Saturday, September 30, 2017

Lesson 091 ~Eye A Terrible Aspect~

Hey Lady Lu
No Fear but I can feel it coming in the air tonight, and more so tomorrow, and the next day and God help me when I have to go back to my day job. You know me and my religious references still a hard habit to break but anyway today’s lesson and it’s getting hard, how hard?

“For fifteen minutes. That’s the day I realized that there was this entire life behind things and this incredibly benevolent force that wanted me to know there was no reason to be afraid, ever. Video’s a poor excuse, I know. But it helps me remember… I need to remember… Sometimes there’s so much beauty in the world, I feel like I can’t take it, and my heart is just going to cave in.” American Beauty

Hard enough that I’ve been sleeping, even more, you might call it depression and maybe you would be right but there is so much beauty in the world and it isn’t mine. I’ve been sort of nervous about anyone, especially my future wife, reading our conversations but what am I supposed to do, lie, I omit, I give the truth scope, but I don’t lie. That’s what I was thinking about this morning, again the lesson, I lend the eye a terrible aspect and I will do far more maybe.

“Well, you know, Henry Miller said the best way to get over a woman is to turn her into literature.” 500 Days of Summer (2009)

I finally got a name for my short story, novelette, novella, I’m not even sure yet “Degrees of Falling”; you see I wish I could feel something good, I don’t see the good, I see the beauty and “Beauty Doesn’t Always Equal Good”. Lady Lu you know that’s going to be a rule, but what I mean is, all the things that I’ve done in the name of beauty and because I’m a man, it’s my duty, my obligation, hell privilege but’s let’s call it human nature to be an idiot when it comes to women. Another mystery Luna how do you make a woman look bad without some dreadful crime, I mean other than your own embarrassment or wounded pride; so many questions seriously?
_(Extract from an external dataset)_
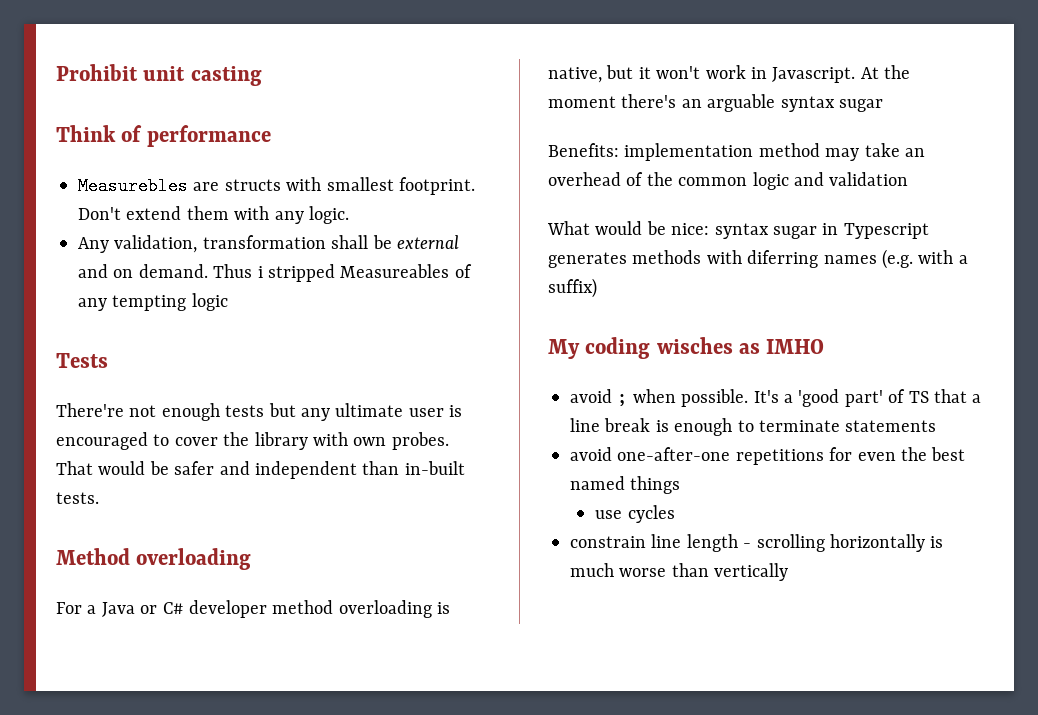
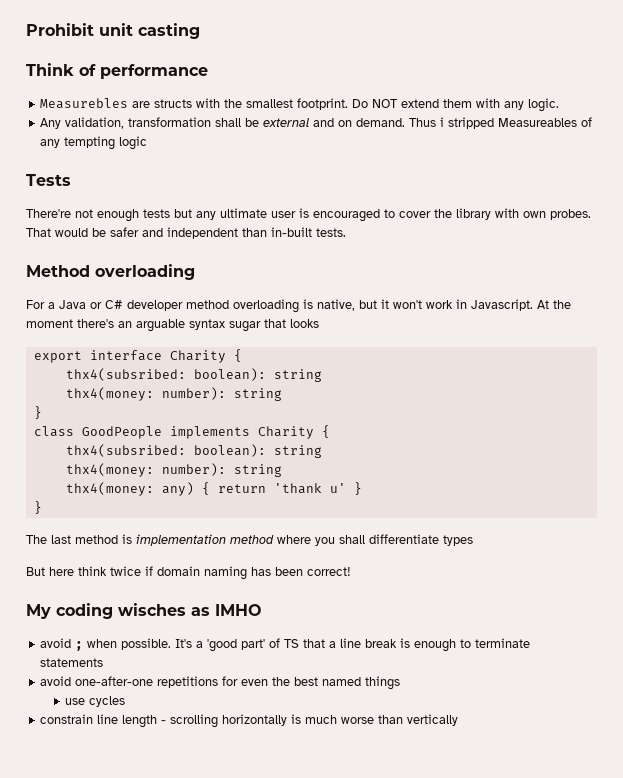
(322, 184) none -> [224,99,243,108] the
[78,207,121,220] Don't -> [352,99,399,108] Do NOT
[548,143,925,161] [548,172,909,190] [547,221,929,239] [548,249,968,269] [548,278,597,298] // Benefits: implementation method may take an overhead of the common logic and validation // What would be nice: syntax sugar in Typescript generates methods with diferring names (e.g. with a suffix) -> [264,319,319,328] [33,349,242,363] [65,368,322,382] [65,387,282,401] [33,406,42,419] [33,425,330,439] [65,444,322,458] [65,463,282,477] [65,482,362,496] [33,501,42,514] [26,534,473,546] [26,566,351,580] that looks // export interface Charity { // thx4(subsribed: boolean): string // thx4(money: number): string // } // class GoodPeople implements Charity { // thx4(subsribed: boolean): string // thx4(money: number): string // thx4(money: any) { return 'thank u' } // } // The last method is implementation method where you shall differentiate types // But here think twice if domain naming has been correct!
“Only women were capable of being so fucking sexy you wanted to lick them clean when they considered themselves dirty.”
― Captive in the Dark

This sort of leads me to another idea, as I said before, maybe since we chat every day I should have seven ladies… no I’m not a pimp, at least not yet but besides you who act as my therapist, I could write to my future lady though I don’t think that will help and what about nemesis for all my rules, which makes three. Don’t I sound like a madman but three months of chat and I’ve told you more than any real therapist and “Indiana Gone” might be mad but she just wouldn’t get it, I mean no one understands in the least.

“A man’s sexual choice is the result and the sum of his fundamental convictions…. He will always be attracted to the woman who reflects his deepest vision of himself, the woman whose surrender permits him to experience a sense of self-esteem. The man who is proudly certain of his own value will want the highest type of woman he can find, the woman he admires, the strongest, the hardest to conquer–because only the possession of a heroine will give him the sense of an achievement.”
Ayn Rand, Atlas Shrugged

So what have we learned today besides my new rule, always look on the bright side of life… no, there’s a reason I exist in the dark or lost in the words because the world is a beautiful place but my work I will lend the Eye A Terrible Aspect.

“In peace, nothing so becomes a man as modesty and humility, but when the blast of war blows in our ears, then imitate the action of the tiger, summon up the blood, disguise fair nature with rage and lend the eye a terrible aspect.” – Henry V and The Postman

I Will Have No Fear

Lesson 090 ~You’re Never Full Dressed~

Smiling hurts but when you choose to be the hero or even the villain, that’s exactly what you’re signing up for pain; everyone is fighting and smiling about it. “You’re Never Fully Dressed” without a smile as the song goes why my cape is a bedsheet.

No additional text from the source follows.